Info on some common bacteria

Campylobacter jejuni
Incubation period: 2-5 days
Signs and Symptoms: Diarrhea, cramps, fever, muscle pain, nausea and vomiting
Associated Foods: Undercooked or raw poultry and beef, unpasteurized milk and dairy products, and contminated water.
Duration of Illness: 2-10 days

Clostridium botlinum (toxin-producing)
Incubation period: 3-30 days
Signs and Symptoms: Lethargy, weakness, poor feeding, constipation, poor head control, poor gag and suck, poor muscle tone
Associated Foods: Honey, home-canned fruits and vegetables.
Duration of Illness: Variable

Clostridinum perferingens
Incubation period: 8-16 hours
Signs and Symptoms: Watery diarrhea, nausea, abdominal cramps
Associated Foods: Meats, poultry, gravy, dried or precooked foods and beans.
Duration of Illness: 1-2 days

E.coli (toxin-producing)
Incubation period: 1-8 days
Signs and Symptoms: Severe diarrhea(often bloody), abdominal pain and vomiting
Associated Foods:Undercooked beef, unpasteurized milk and juice, raw fruits and vegetables, salami, salad dresing, imported cheese, and conaminated water.
Duration of Illness: 5-10 days

Listeria monocytogenes
Incubation period: 9-48 hours for gastrointestinal symptoms
Signs and Symptoms: Fever, muscle aches, and nausea or diarrhea
Associated Foods: Fresh soft cheeses, unpasteurized milk and cheese, ice cream, raw vegetables, raw and cooked poultry, raw meat and fish, ready-to-eat deli meat and hotdogs.
Duration of Illness: Variable

Salmonella
Incubation period: 1-3 days
Signs and Symptoms: Diarrhea, fever, abdominal, cramps, vomiting, headache, constipation, chills and muscle pain
Associated Foods: Contaminated eggs, poultry, unpasteurized milk and juice, cheese, raw meat and fish, and shrimp, yeast, coconut, salad dressing, cake mixes, cream-filled desserts, peanuts butter, cocoa, chocolate, and raw fruits and vegetables.
Duration of Illness: 4-7 days

Shigella
Incubation period: 1-2 days
Signs and Symptoms: Abdominal cramps, fever, nausea, vomiting,chills, fatigue, and diarrhea
Associated Foods: Food or water contaminated with fecal material, raw vegetables, egg salad
Duration of Illness: 4-7 days

Staphylococcus aureus (toxin-producing)
Incubation period:
Signs and Symptoms: Sudden onset od severe nausea and vomiting, exhaustion, and abdominal cramps.

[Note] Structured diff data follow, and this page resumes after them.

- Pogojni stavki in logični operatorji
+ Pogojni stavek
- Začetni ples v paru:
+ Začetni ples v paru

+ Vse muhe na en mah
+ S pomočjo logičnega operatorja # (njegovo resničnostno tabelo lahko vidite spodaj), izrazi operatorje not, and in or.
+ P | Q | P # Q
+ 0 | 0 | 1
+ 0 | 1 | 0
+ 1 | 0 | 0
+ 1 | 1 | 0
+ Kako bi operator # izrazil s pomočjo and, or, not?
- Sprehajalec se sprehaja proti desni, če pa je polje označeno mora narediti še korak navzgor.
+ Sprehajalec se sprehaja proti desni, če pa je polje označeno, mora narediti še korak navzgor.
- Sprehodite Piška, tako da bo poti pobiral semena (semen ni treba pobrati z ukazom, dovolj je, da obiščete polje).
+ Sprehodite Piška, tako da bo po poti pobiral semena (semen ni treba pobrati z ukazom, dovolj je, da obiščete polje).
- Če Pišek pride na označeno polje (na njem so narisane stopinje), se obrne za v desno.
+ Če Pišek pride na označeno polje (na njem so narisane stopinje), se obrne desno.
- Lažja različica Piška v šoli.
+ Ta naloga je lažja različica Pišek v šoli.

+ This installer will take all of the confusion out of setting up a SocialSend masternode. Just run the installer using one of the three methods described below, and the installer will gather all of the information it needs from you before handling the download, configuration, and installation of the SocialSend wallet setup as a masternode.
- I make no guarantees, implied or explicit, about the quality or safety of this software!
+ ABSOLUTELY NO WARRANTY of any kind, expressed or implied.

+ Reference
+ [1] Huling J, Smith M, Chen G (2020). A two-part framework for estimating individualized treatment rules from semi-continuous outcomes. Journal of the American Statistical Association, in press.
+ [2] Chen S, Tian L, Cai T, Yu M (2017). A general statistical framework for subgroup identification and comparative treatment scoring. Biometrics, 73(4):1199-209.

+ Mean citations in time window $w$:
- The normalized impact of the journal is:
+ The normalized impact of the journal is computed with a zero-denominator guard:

Diarrhea and fever may be present.
Associated Foods: Improperly refrigerated meats, poultry, eggs, potato salad, egg salad and cream pastries
Duration of Illness: 1-2 days

Spoilage of cooked poultry products

Microbiological content of cooked products are affected by the method of processing, packaging and storage. (Denton and Gardner, 1982; Tompkin, 1986; Johnston and Tompkin, 1992). All the products in this catergory should be cooked at a time and temperature to obtain a cooked appearance, appropriate tenderness, and other desirable organoleptic qualities. In addition, the processes should also be adequate to destroy enteric pathogens like Salmonellae, C. jejuni, L. monocytogenes and Staph. aureus which normaly found in raw poultry.
Vegetative bacteria and some spores on the surface of the poultry products are killed during cooking, but some like enterococci, Lactobacillus viridescens in the center of the product may survive depending on the thermal process. Thermal processes are not adequate to ensure the destruction of spore-forming pathogens like CL. perfringens and CL. botulinum. Cooked products are subject to post-process contamination during slicing and packaging.
When chicken is subjected to frying in oil, temperature at the geometric center usually reach 93ºC or higher, which is lethal to vegetative bacteria but not to spores. These products are also subjected to post-process contamination during subsequent handling and packaging.
Common microogranisms that are involved in cooked poultry can be classified into 2 groups: 1) Enteric pathogens and Staph. aureus that are present in raw poultry and which could contaminate the products after cooking; 2) Psychrotrophic pathogens which can establish themselves in the cooked product environment e.g. L. monocytogenes.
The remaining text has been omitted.